尝试复现论文:RePr: Improved Training of Convolutional Filters

尝试复现RePr

我的复现地址:https://github.com/SweetWind1996/implementation-of-RePr

论文看了好几遍,也看了一些讨论,讨论在:https://www.reddit.com/r/MachineLearning/comments/ayh2hf/r_repr_improved_training_of_convolutional_filters/eozi40e/

参考了这个复现:https://github.com/siahuat0727/RePr/blob/master/main.py

最后的结果就是:没达到论文效果,但是有点提升。

2020.7.8更新:因为一直没有做出类似论文中的效果,所以这个复现又进行了尝试。回头重新去看了评论和siahuat0727的复现代码,最后修改了原有代码,使用了学习率衰减和权重衰减,最终取得了一点效果,聊以慰藉我之前的复现过程。本次更新是最后一次更新。

上次复现方式:上次复现使用的是keras,这次使用siahuat0727的代码,并稍作了修改。keras代码的冗余度较高,且没有对剪裁filters停止梯度更新而是在每个batch重新置0.siahuat0727的代码在训练过程中是停止pruned filters梯度更新的。

关于QR分解求解正交向量的问题:一个矩阵进行QR分解后,Q是正交方正,R是上三角矩阵。对于列满秩的矩阵A,A=QR后R存在零行。又因为Q.T=Q=Q逆,所以Q.TA=R,Q.T中的最后n行与A乘得到R中的最后n行,R中最后n行为零。所以取出最后n行的向量就是重新初始化的向量。

注:之前keras的代码就不删除了,我将修改后的siahuat0727的代码放在最前面,只放置修改过的部分,其他代码请到siahuat0727的github上查看。

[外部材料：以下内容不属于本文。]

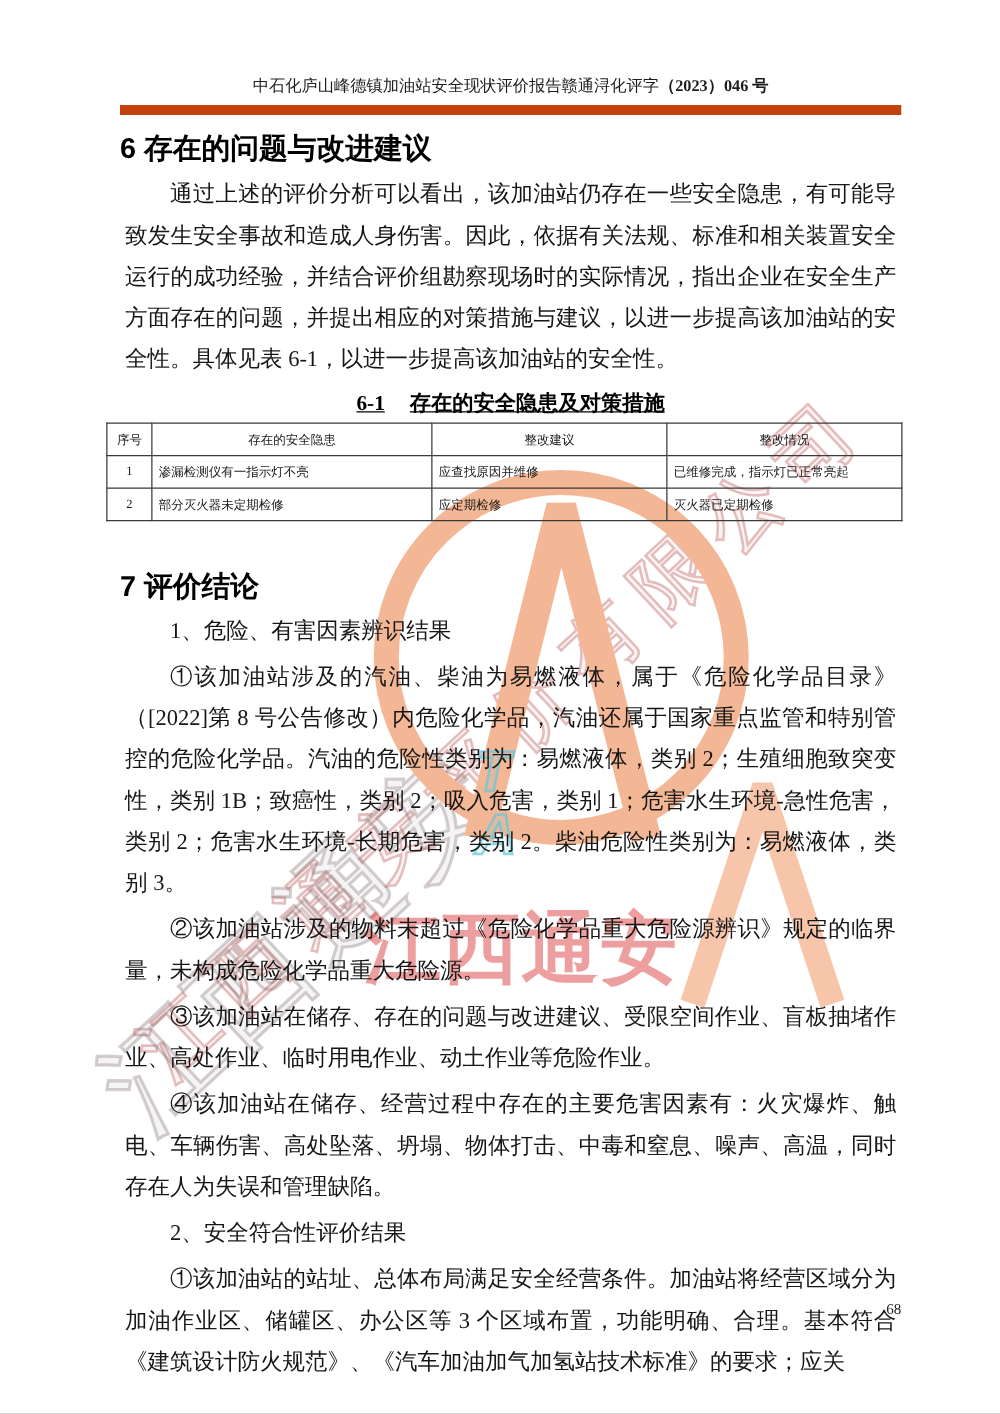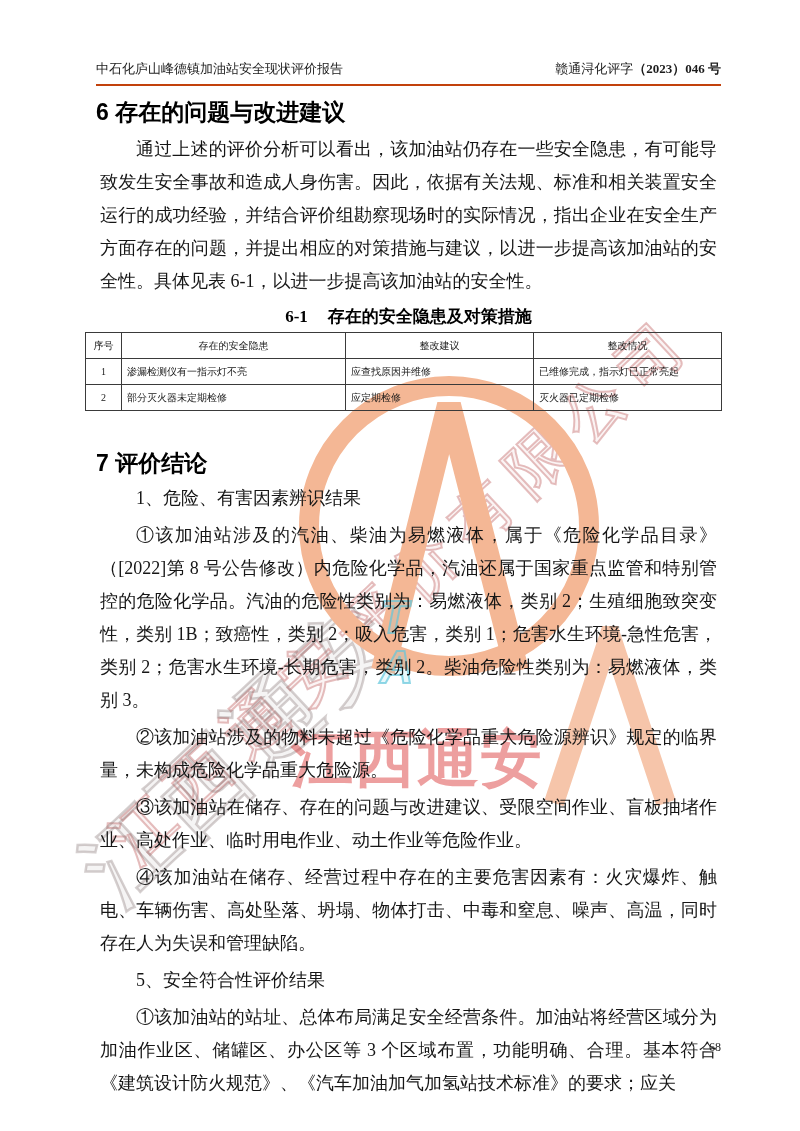"中石化庐山峰德镇加油站安全现状评价报告" .doc-header { border-bottom: 2px solid #c2410c -> 8px solid #c2410c; justify-content: space-between -> center }
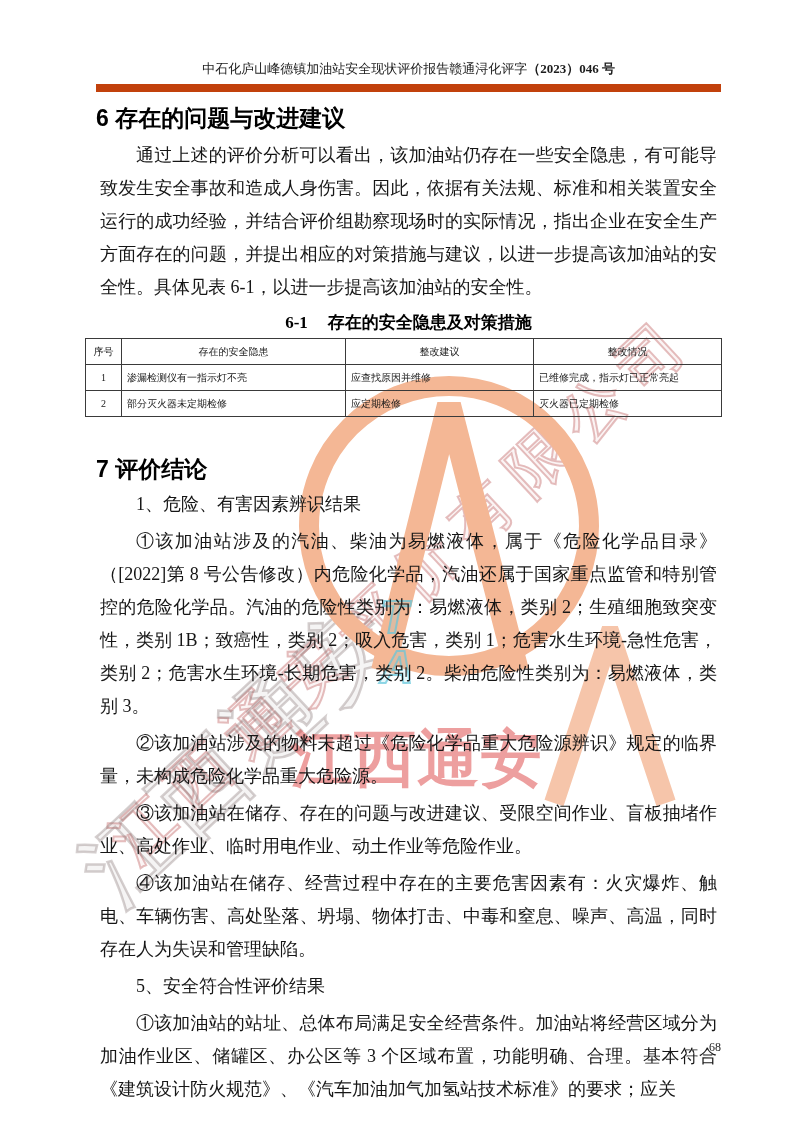"6-1 存在的安全隐患及对策措施" .tbl-caption { text-decoration: none -> underline }
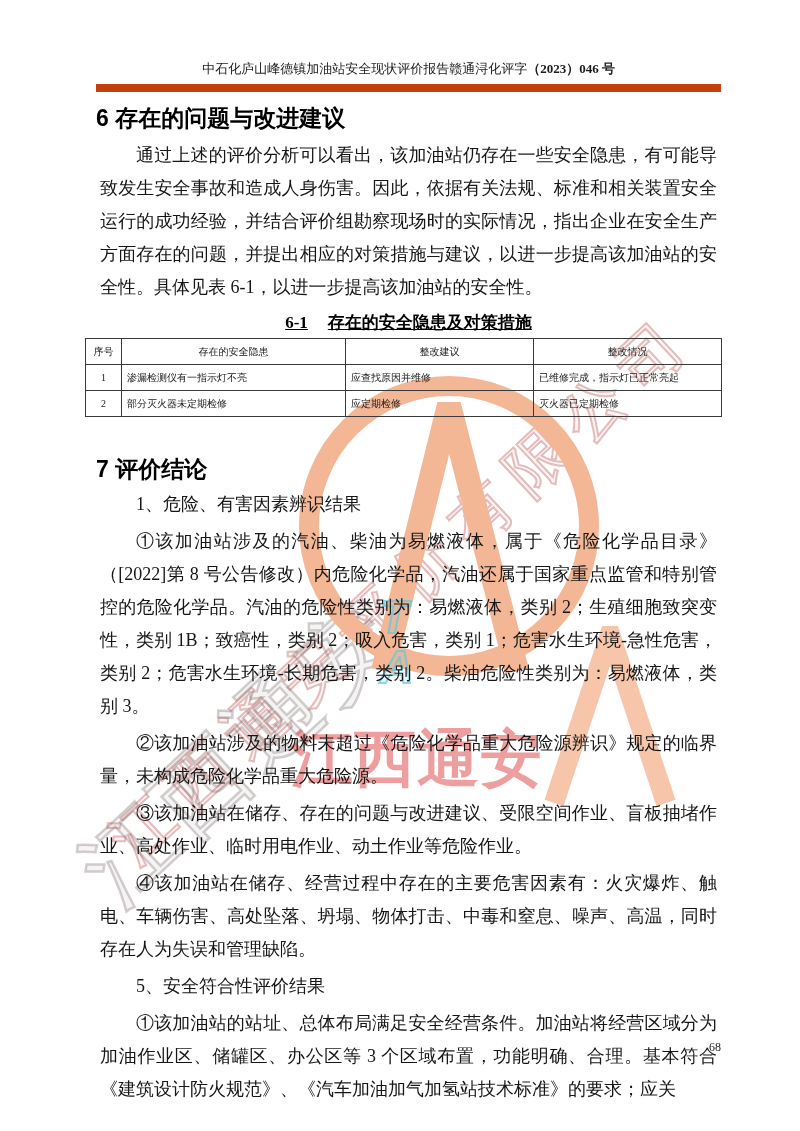"5、安全符合性评价结果" p.body-p { text: 5 -> 2 }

https://github.com/siahuat0727/RePr/blob/master/main.py

有任何问题或者建议请在下面回复,谢谢!

这里画图的部分我用的是visdom。

'''Train CIFAR10 with PyTorch.'''
from __future__ import print_function
import math
import visdom
import argparse
import time
import datetime
import torch
import torch.nn as nn
import torch.nn.functional as F
import torch.backends.cudnn as cudnn
import torchvision
import torchvision.transforms as transforms
import numpy as np
import matplotlib.pyplot as plt
from matplotlib.colors import ListedColormap
from models import Vanilla
from average_meter import AverageMeter
from utils import qr_null, test_filter_sparsity, accuracy
# from tensorboardX import SummaryWriter
# import tensorflow as tf

parser = argparse.ArgumentParser(description='PyTorch CIFAR10 Training',
                                 formatter_class=argparse.ArgumentDefaultsHelpFormatter)
parser.add_argument('--lr', type=float, default=0.01, help="learning rate")
parser.add_argument('--repr', action='store_true', help="whether to use RePr training scheme")
parser.add_argument('--S1', type=int, default=20, help="S1 epochs for RePr")
parser.add_argument('--S2', type=int, default=10, help="S2 epochs for RePr")
parser.add_argument('--epochs', type=int, default=100, help="total epochs for training")
parser.add_argument('--workers', type=int, default=0, help="number of worker to load data")
parser.add_argument('--print_freq', type=int, default=50, help="print frequency")
parser.add_argument('--gpu', type=int, default=0, help="gpu id")
parser.add_argument('--save_model', type=str, default='best.pt', help="path to save model")
parser.add_argument('--prune_ratio', type=float, default=0.3, help="prune ratio")
parser.add_argument('--comment', type=str, default='', help="tag for tensorboardX event name")
parser.add_argument('--zero_init', action='store_true', help="whether to initialize with zero")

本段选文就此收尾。